Segment Start: RECORDS FOR THIS TASK

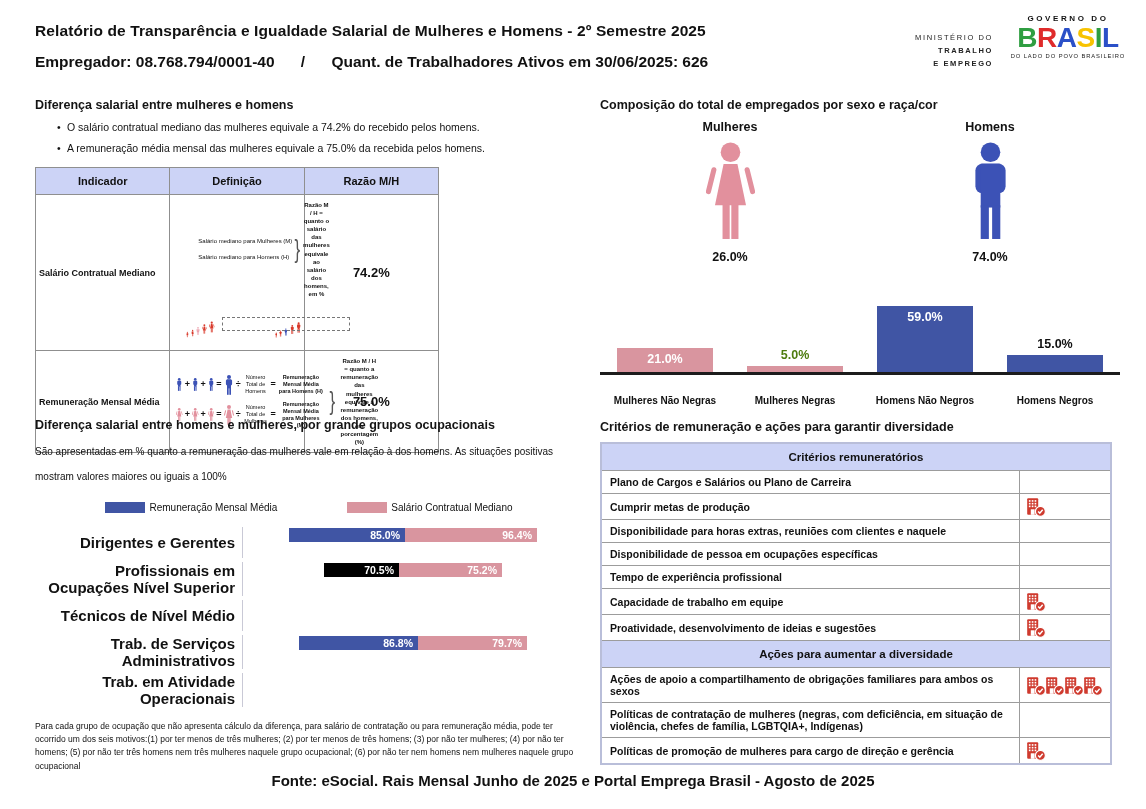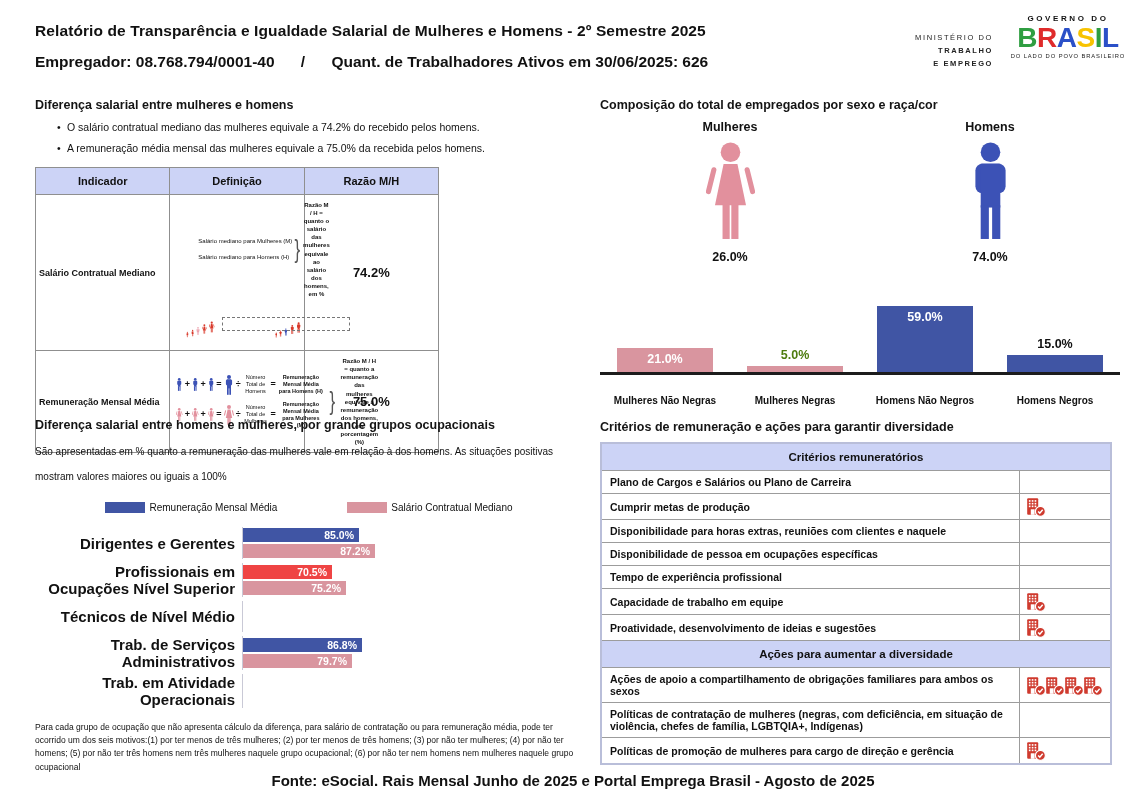--- a/index.html
+++ b/index.html
@@ -70,21 +70,21 @@
   
   .left-bottom{position:absolute;left:35px;top:418px;width:548px;}
   .occ-sub{font-size:10px;margin:14px 0 0 0;}
   .legend{display:flex;justify-content:center;gap:70px;margin:20px 0 14px 0;}
   .leg-item{display:flex;align-items:center;gap:4px;font-size:10px;}
   .leg-swatch{width:40px;height:11px;flex:none;}
   .occ-rows{margin-top:4px;}
   .occ-row{display:flex;align-items:center;min-height:31px;margin-bottom:4px;}
   .occ-label{width:200px;flex:none;text-align:right;padding-right:7px;font-size:15px;font-weight:bold;}
   .occ-bars{flex:1;border-left:1px solid #c9c9d6;align-self:stretch;display:flex;
-            flex-direction:column;justify-content:center;}
+            flex-direction:row;justify-content:center;}
   .occ-bar{height:14px;margin:1px 0;display:flex;align-items:center;justify-content:flex-end;
            color:#fff;font-size:10.5px;font-weight:bold;padding-right:5px;box-sizing:border-box;}
   .occ-note{font-size:8.5px;line-height:1.55;margin-top:13px;color:#111;}
 
   
   .right-bottom{position:absolute;left:600px;top:420px;width:520px;}
   .crit-table{width:512px;border-collapse:collapse;margin-top:6px;border:2px solid #b9bed9;}
   .crit-table td{border:1px solid #9c9c9c;font-size:10.5px;font-weight:bold;
                  padding:5px 8px;color:#111;}
   .crit-table td.sec-head{background:#ccd3f6;text-align:center;font-size:11.5px;padding:7px;}
@@ -388,27 +388,27 @@
         <div class="leg-item">
    <span class="leg-swatch" style="background:#d9959f"></span>
    <span>Salário Contratual Mediano</span>
         </div>
       </div>
     <div class="occ-rows">
         <div class="occ-row">
     <div class="occ-label">Dirigentes e Gerentes</div>
     <div class="occ-bars">
             <div class="occ-bar" style="width:116px;background:#4055a4">85.0%</div>
-            <div class="occ-bar" style="width:132px;background:#d9959f">87.2%</div>
+            <div class="occ-bar" style="width:132px;background:#d9959f">96.4%</div>
           </div>
         </div>
         <div class="occ-row">
     <div class="occ-label">Profissionais em Ocupações Nível Superior</div>
     <div class="occ-bars">
-            <div class="occ-bar" style="width:89px;background:#ef4444">70.5%</div>
+            <div class="occ-bar" style="width:75px;background:#000000">70.5%</div>
             <div class="occ-bar" style="width:103px;background:#d9959f">75.2%</div>
           </div>
         </div>
         <div class="occ-row">
     <div class="occ-label">Técnicos de Nível Médio</div>
     <div class="occ-bars"></div>
         </div>
         <div class="occ-row">
     <div class="occ-label">Trab. de Serviços Administrativos</div>
     <div class="occ-bars">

Segment End: RECORDS FOR THIS TASK

Look through the records and copy down every line that holds "align".

   .leg-item{display:flex;align-items:center;gap:4px;font-size:10px;}
   .occ-row{display:flex;align-items:center;min-height:31px;margin-bottom:4px;}
   .occ-label{width:200px;flex:none;text-align:right;padding-right:7px;font-size:15px;font-weight:bold;}
   .occ-bars{flex:1;border-left:1px solid #c9c9d6;align-self:stretch;display:flex;
   .occ-bar{height:14px;margin:1px 0;display:flex;align-items:center;justify-content:flex-end;
   .crit-table td.sec-head{background:#ccd3f6;text-align:center;font-size:11.5px;padding:7px;}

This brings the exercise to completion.